Task to carry out
With the pictures left out, retype exactly the lines below starting at the line that contains "B11 | job302_scenario0_578: 0.296 -> 0.286" and ending at the line that contains "filter: none -> I0 != 6".

═════ Records shown

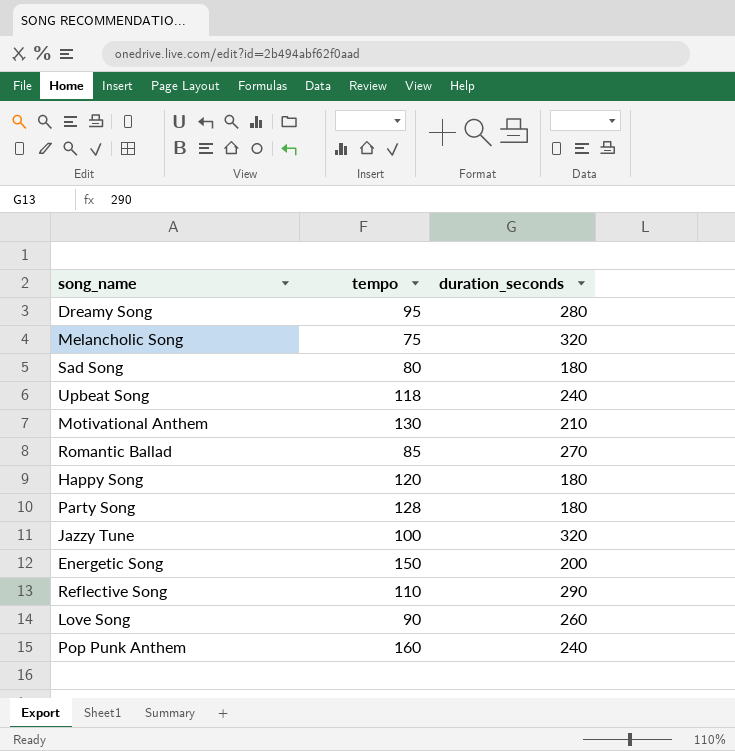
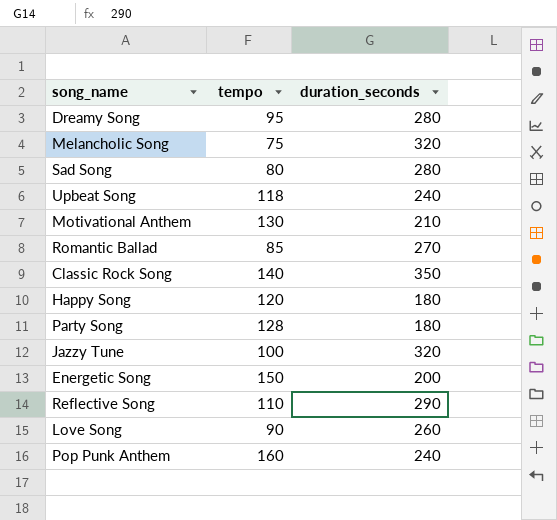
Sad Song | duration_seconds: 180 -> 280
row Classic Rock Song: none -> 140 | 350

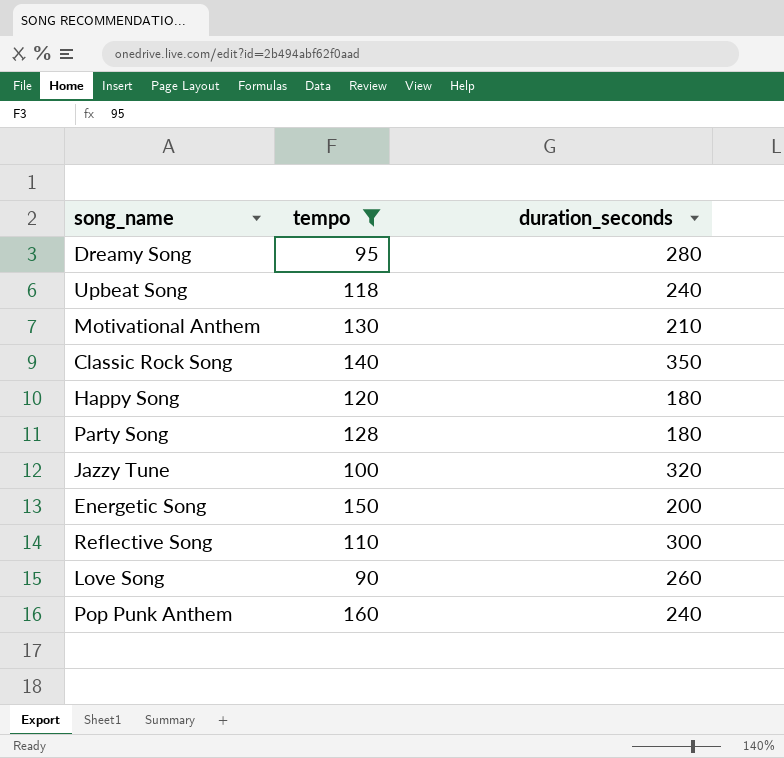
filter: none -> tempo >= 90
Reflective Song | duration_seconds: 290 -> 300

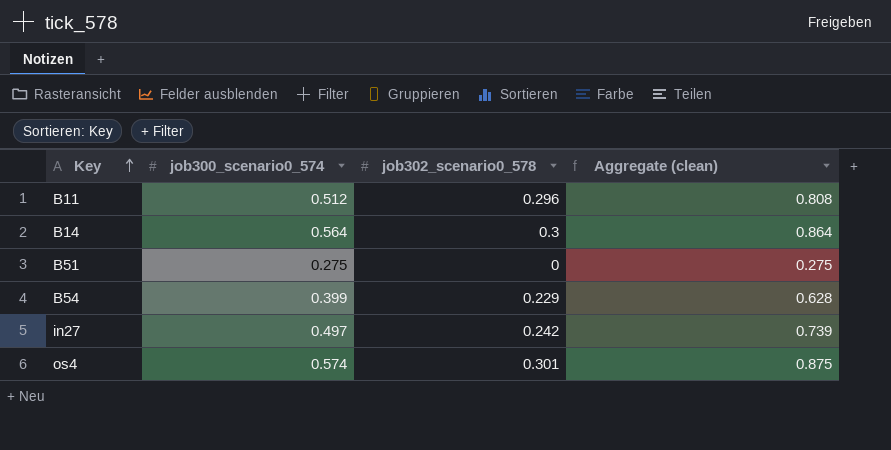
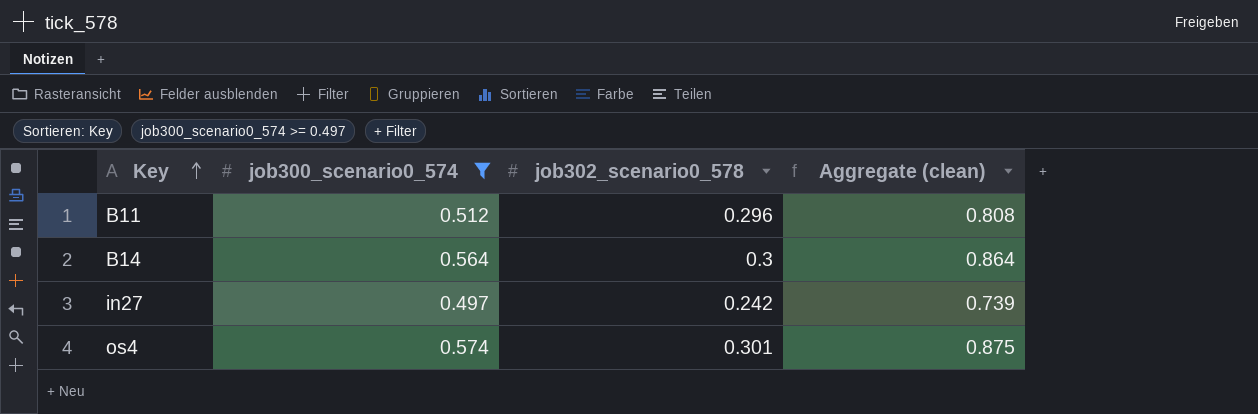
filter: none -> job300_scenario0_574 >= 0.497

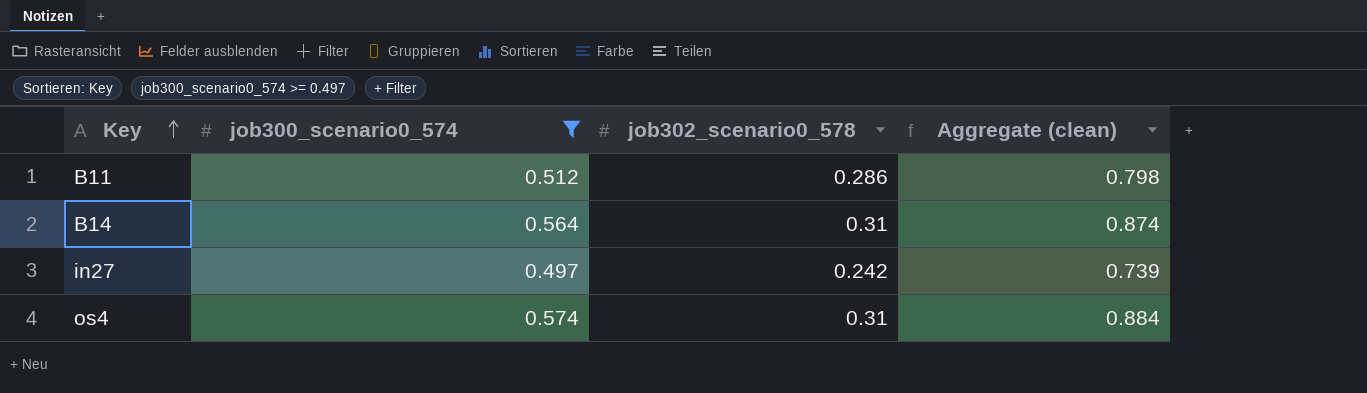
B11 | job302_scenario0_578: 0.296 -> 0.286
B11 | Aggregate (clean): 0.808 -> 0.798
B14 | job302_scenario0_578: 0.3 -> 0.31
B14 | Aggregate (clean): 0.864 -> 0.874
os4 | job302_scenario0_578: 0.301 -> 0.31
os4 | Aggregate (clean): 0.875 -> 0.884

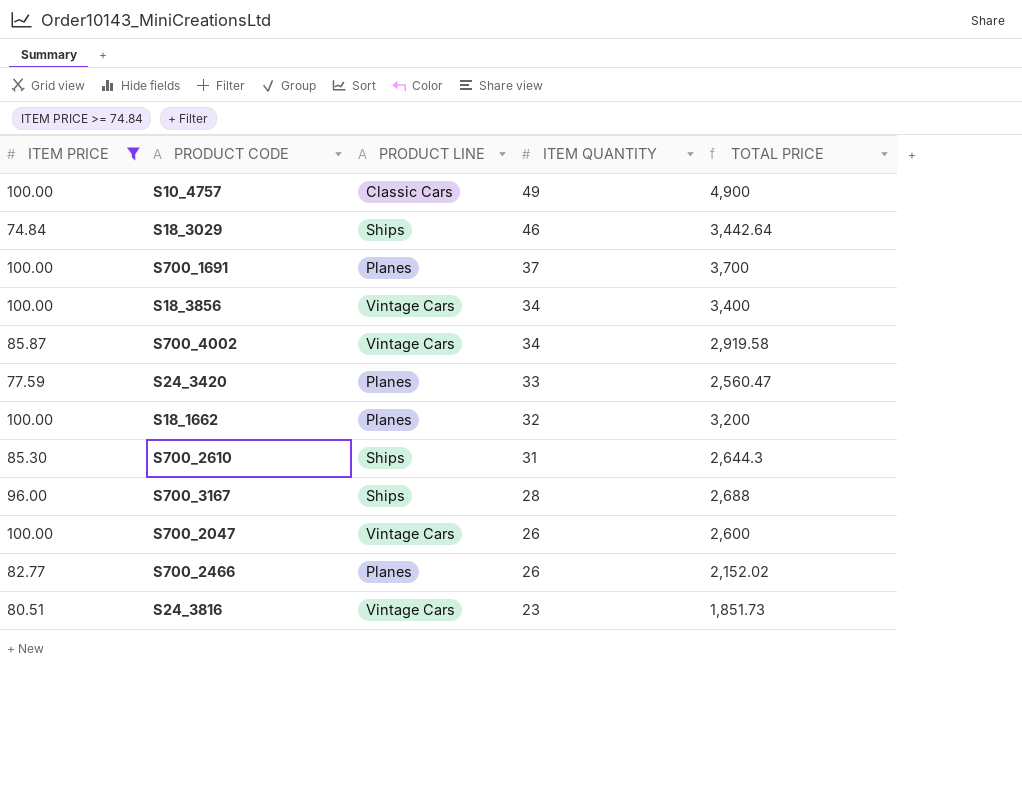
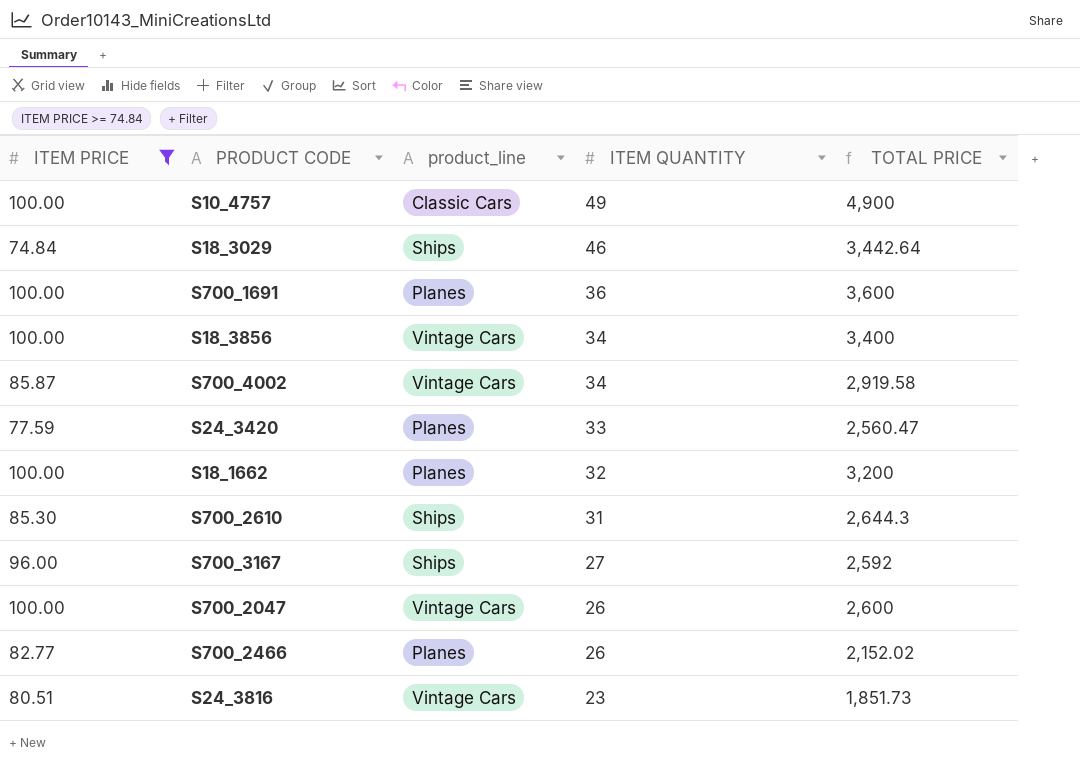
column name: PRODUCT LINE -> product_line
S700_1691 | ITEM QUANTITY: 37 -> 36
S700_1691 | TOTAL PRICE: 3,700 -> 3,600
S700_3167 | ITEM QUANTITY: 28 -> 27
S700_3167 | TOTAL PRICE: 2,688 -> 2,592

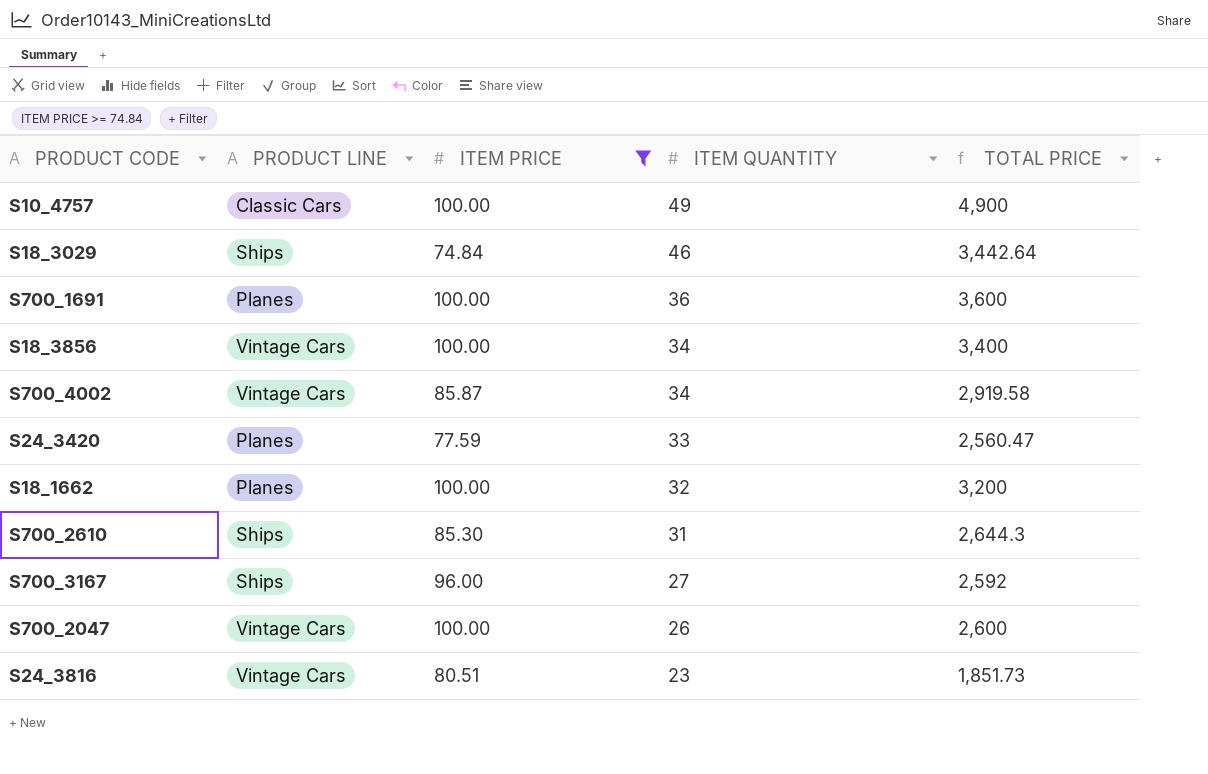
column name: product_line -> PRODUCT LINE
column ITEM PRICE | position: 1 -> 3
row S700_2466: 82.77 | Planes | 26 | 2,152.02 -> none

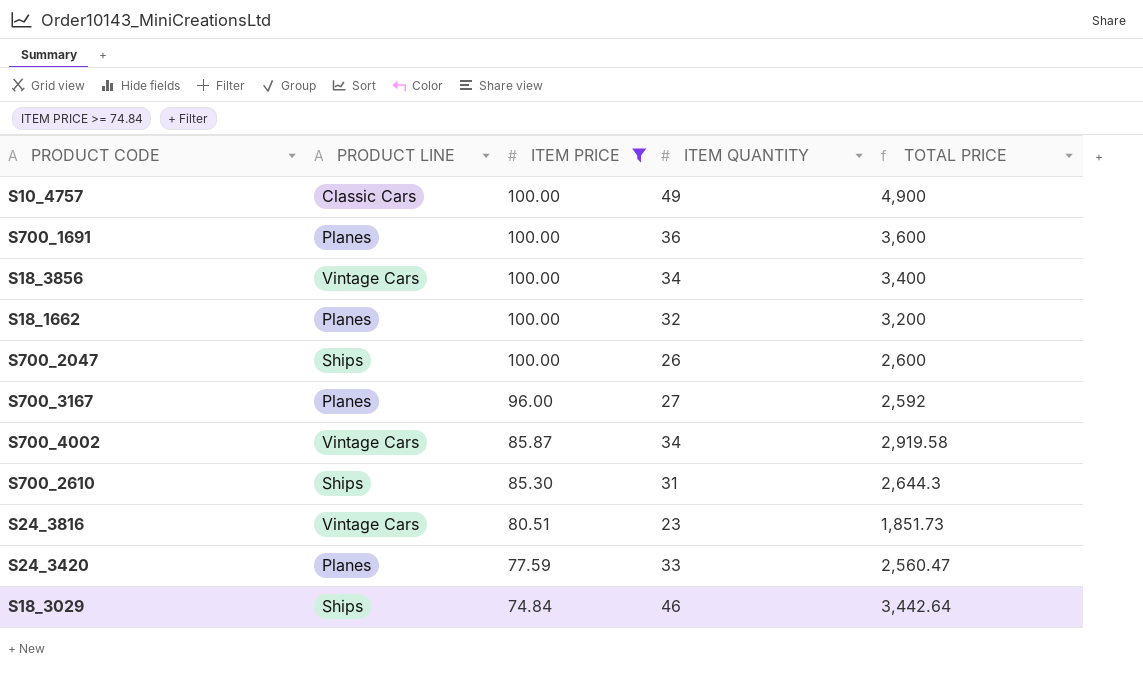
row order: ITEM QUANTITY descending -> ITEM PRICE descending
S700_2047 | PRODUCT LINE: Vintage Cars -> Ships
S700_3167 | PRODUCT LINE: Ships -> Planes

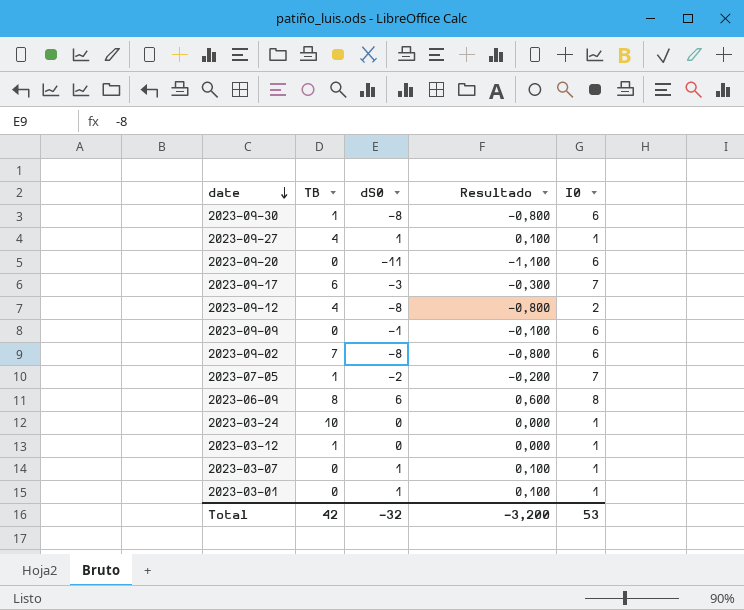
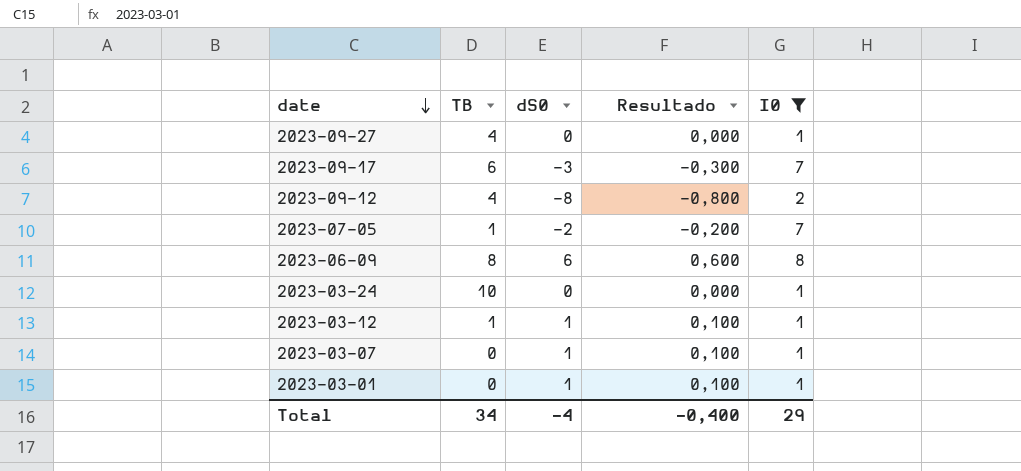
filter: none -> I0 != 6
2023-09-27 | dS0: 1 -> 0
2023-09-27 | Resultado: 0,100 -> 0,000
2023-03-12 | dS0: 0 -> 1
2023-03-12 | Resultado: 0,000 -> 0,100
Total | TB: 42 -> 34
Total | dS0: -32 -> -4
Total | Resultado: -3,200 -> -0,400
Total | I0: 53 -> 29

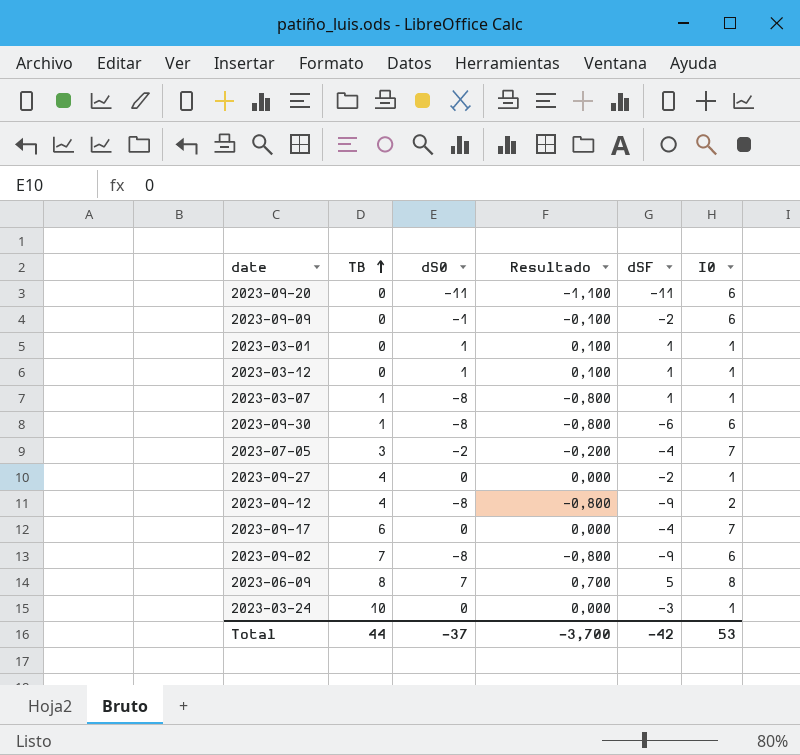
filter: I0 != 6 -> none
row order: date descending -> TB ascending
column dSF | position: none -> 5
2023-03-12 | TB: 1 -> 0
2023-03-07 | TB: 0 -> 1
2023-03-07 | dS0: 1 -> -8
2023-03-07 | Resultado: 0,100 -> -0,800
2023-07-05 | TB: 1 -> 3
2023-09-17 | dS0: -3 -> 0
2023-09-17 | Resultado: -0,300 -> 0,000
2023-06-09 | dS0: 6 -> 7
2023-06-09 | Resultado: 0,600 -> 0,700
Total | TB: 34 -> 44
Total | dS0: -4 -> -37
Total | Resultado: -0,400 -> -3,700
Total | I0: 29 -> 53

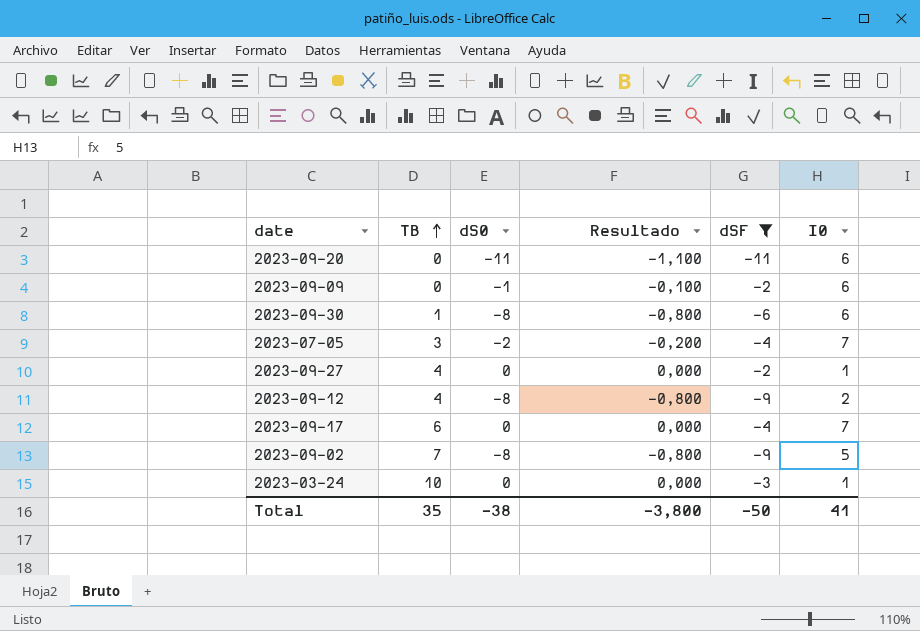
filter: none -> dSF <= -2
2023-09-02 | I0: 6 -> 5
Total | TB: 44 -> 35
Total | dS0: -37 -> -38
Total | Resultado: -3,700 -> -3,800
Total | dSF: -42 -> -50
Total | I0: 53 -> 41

══════════

Response box
B11 | job302_scenario0_578: 0.296 -> 0.286
B11 | Aggregate (clean): 0.808 -> 0.798
B14 | job302_scenario0_578: 0.3 -> 0.31
B14 | Aggregate (clean): 0.864 -> 0.874
os4 | job302_scenario0_578: 0.301 -> 0.31
os4 | Aggregate (clean): 0.875 -> 0.884

column name: PRODUCT LINE -> product_line
S700_1691 | ITEM QUANTITY: 37 -> 36
S700_1691 | TOTAL PRICE: 3,700 -> 3,600
S700_3167 | ITEM QUANTITY: 28 -> 27
S700_3167 | TOTAL PRICE: 2,688 -> 2,592

column name: product_line -> PRODUCT LINE
column ITEM PRICE | position: 1 -> 3
row S700_2466: 82.77 | Planes | 26 | 2,152.02 -> none

row order: ITEM QUANTITY descending -> ITEM PRICE descending
S700_2047 | PRODUCT LINE: Vintage Cars -> Ships
S700_3167 | PRODUCT LINE: Ships -> Planes

filter: none -> I0 != 6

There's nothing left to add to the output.